◆ **About this task**
A single number is expected: the count of lines in the entries below that contain "system".

===

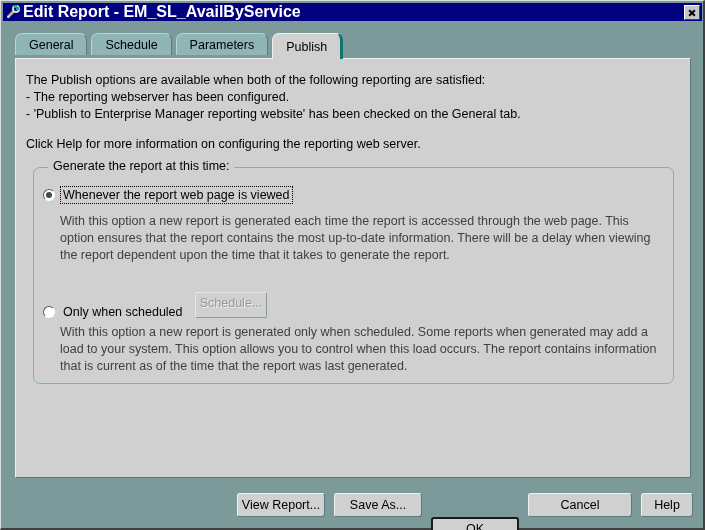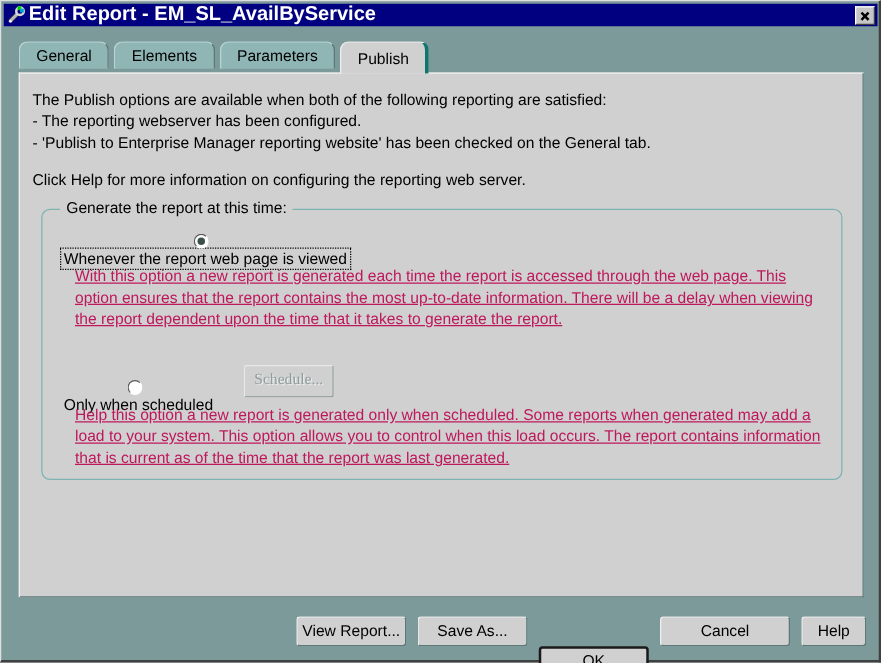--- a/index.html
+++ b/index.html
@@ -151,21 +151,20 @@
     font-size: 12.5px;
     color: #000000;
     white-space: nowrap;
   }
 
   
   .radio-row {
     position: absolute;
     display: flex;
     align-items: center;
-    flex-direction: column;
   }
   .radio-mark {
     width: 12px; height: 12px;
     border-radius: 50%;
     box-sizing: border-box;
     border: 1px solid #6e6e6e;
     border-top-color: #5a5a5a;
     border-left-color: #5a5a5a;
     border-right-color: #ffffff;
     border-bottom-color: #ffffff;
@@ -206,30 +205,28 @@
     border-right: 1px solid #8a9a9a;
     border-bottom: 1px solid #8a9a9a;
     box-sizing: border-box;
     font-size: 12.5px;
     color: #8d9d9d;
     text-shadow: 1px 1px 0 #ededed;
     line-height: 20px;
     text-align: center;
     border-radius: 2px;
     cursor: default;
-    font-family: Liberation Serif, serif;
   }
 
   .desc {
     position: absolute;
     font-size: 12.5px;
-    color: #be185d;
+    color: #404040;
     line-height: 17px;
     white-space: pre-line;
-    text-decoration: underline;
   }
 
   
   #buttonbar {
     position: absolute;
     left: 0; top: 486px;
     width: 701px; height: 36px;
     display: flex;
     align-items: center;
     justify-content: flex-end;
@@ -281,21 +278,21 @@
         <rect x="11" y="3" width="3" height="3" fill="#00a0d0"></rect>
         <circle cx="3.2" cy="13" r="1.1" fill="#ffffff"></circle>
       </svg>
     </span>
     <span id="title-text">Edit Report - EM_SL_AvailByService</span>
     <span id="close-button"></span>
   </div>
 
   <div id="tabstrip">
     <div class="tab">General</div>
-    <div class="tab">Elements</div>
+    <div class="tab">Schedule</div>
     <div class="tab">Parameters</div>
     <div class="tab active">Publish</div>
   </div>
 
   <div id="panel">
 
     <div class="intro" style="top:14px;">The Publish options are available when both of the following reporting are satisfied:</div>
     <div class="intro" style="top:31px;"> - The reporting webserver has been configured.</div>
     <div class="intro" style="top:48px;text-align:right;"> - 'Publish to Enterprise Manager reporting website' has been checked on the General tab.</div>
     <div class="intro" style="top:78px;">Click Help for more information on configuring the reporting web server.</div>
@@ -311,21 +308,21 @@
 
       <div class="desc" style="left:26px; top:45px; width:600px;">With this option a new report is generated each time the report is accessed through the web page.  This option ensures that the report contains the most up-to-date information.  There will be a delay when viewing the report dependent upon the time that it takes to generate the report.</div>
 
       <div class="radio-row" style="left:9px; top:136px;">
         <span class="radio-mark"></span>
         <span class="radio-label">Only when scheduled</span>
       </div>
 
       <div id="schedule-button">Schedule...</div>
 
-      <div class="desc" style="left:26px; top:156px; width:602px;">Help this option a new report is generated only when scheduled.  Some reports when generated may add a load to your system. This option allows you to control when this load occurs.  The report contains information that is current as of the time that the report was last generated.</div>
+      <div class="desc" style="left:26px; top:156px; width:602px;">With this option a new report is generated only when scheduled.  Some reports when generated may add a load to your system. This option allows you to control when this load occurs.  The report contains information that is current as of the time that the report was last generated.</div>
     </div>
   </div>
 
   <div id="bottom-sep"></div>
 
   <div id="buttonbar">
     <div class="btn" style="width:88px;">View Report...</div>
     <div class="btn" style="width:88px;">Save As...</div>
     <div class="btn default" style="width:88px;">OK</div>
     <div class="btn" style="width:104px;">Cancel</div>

===

◆ **Exercise response**
2